Could you return each line of the material that has "Первомайская" in it?
_ _ _
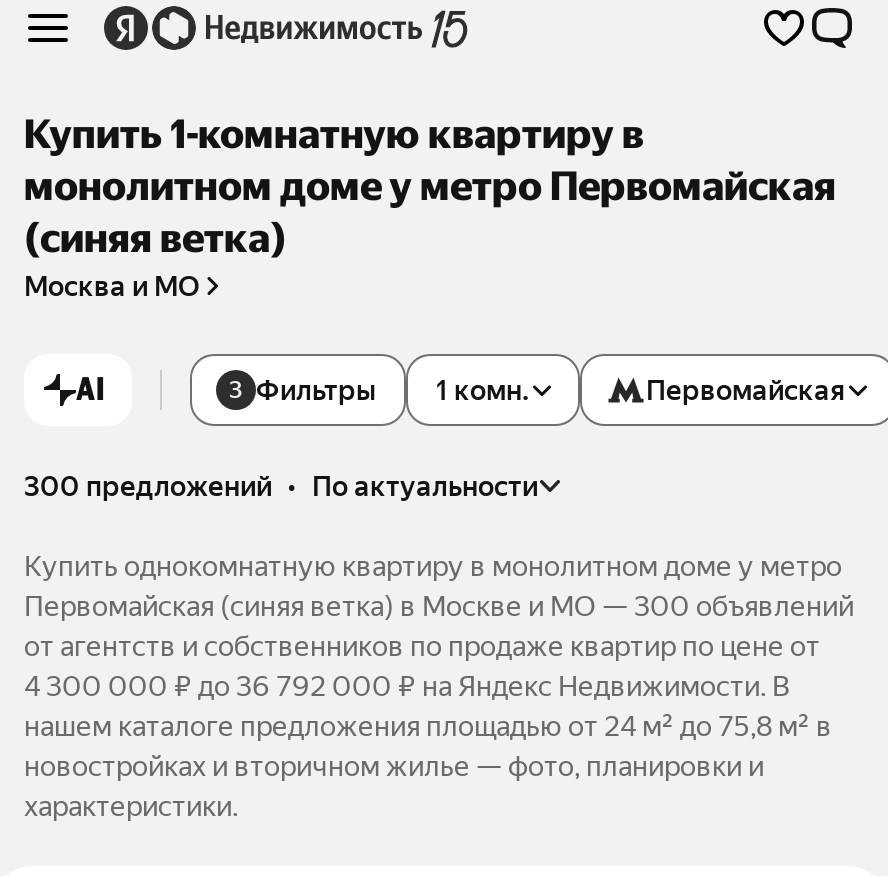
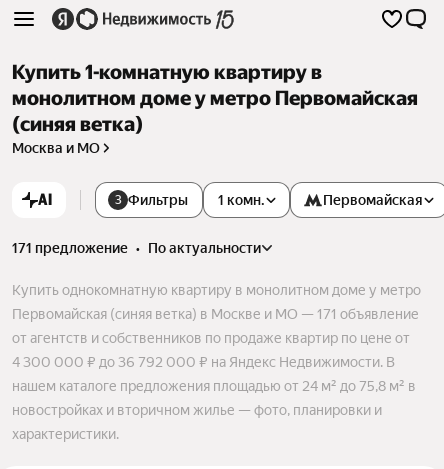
- 300 предложений • по актуальности
+ 171 предложение • по актуальности

- Первомайская (синяя ветка) в Москве и МО — 300 объявлений
+ Первомайская (синяя ветка) в Москве и МО — 171 объявление
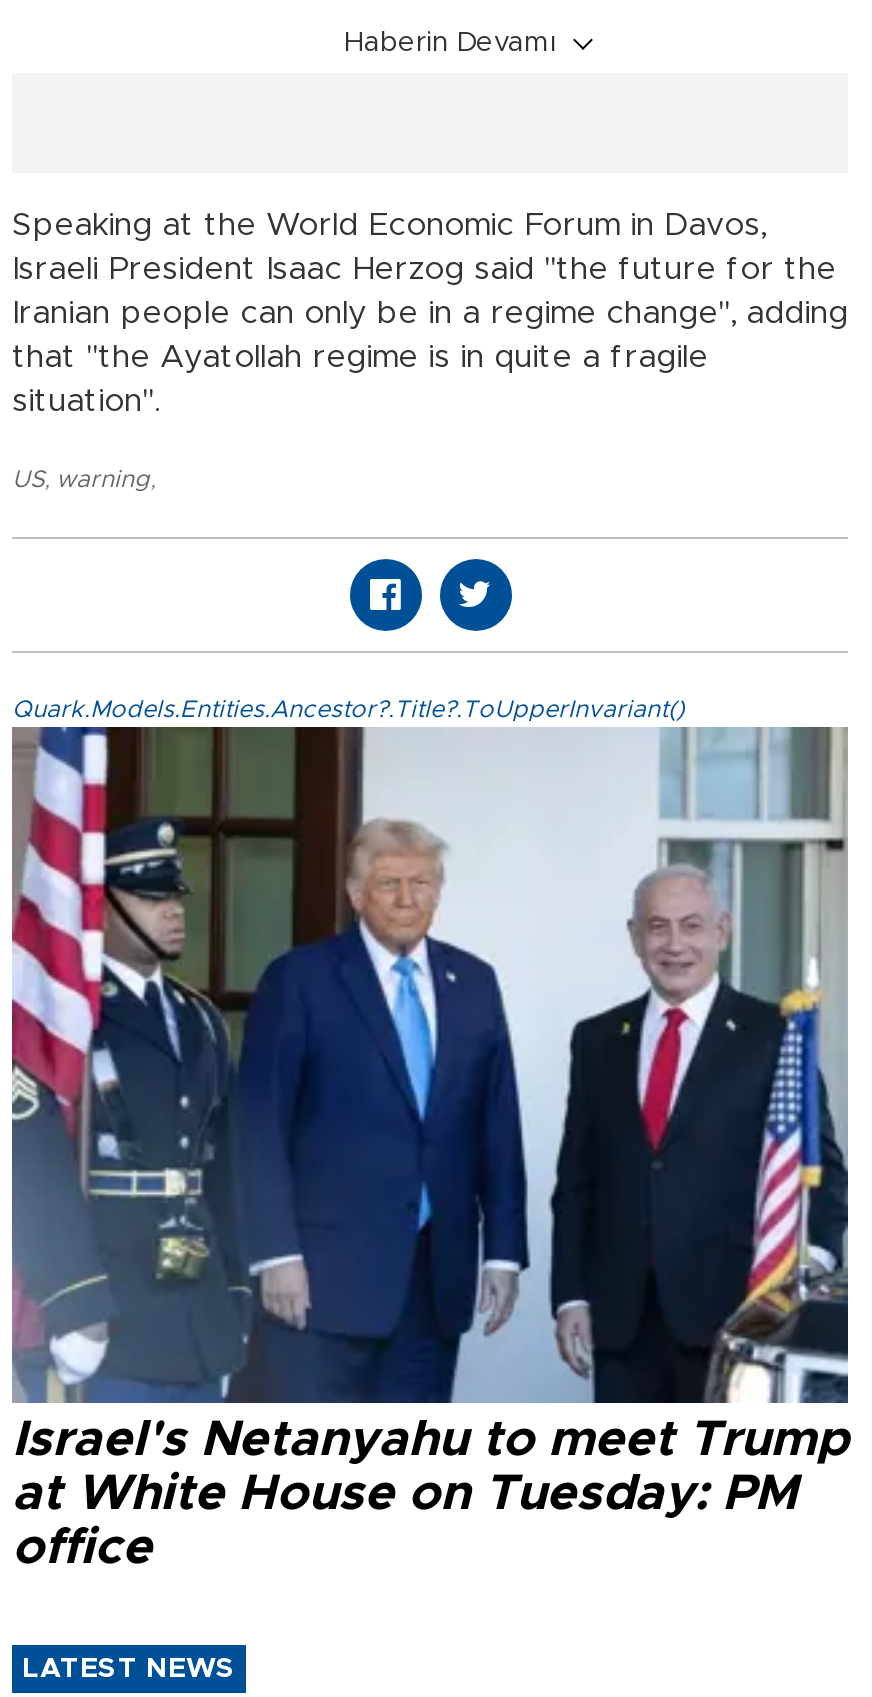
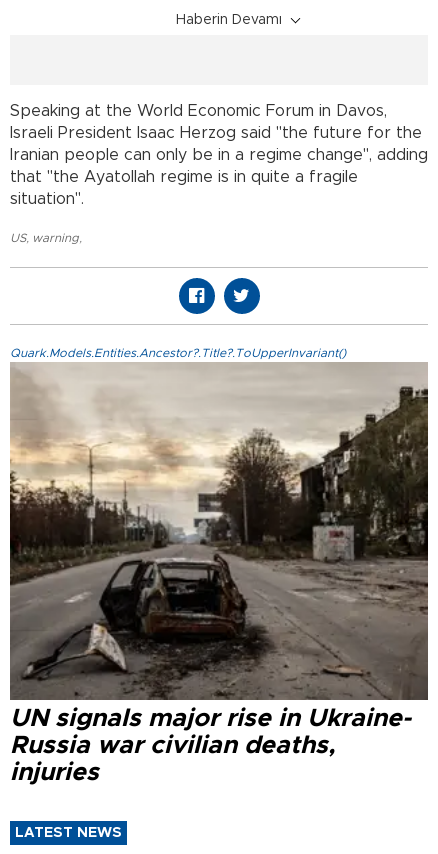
- [image]
- Israel's Netanyahu to meet Trump
- at White House on Tuesday: PM
- office
+ [image]
+ UN signals major rise in Ukraine-
+ Russia war civilian deaths,
+ injuries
_ _ _
_FINISHED EXERCISE_
- Первомайская (синяя ветка) в Москве и МО — 300 объявлений
+ Первомайская (синяя ветка) в Москве и МО — 171 объявление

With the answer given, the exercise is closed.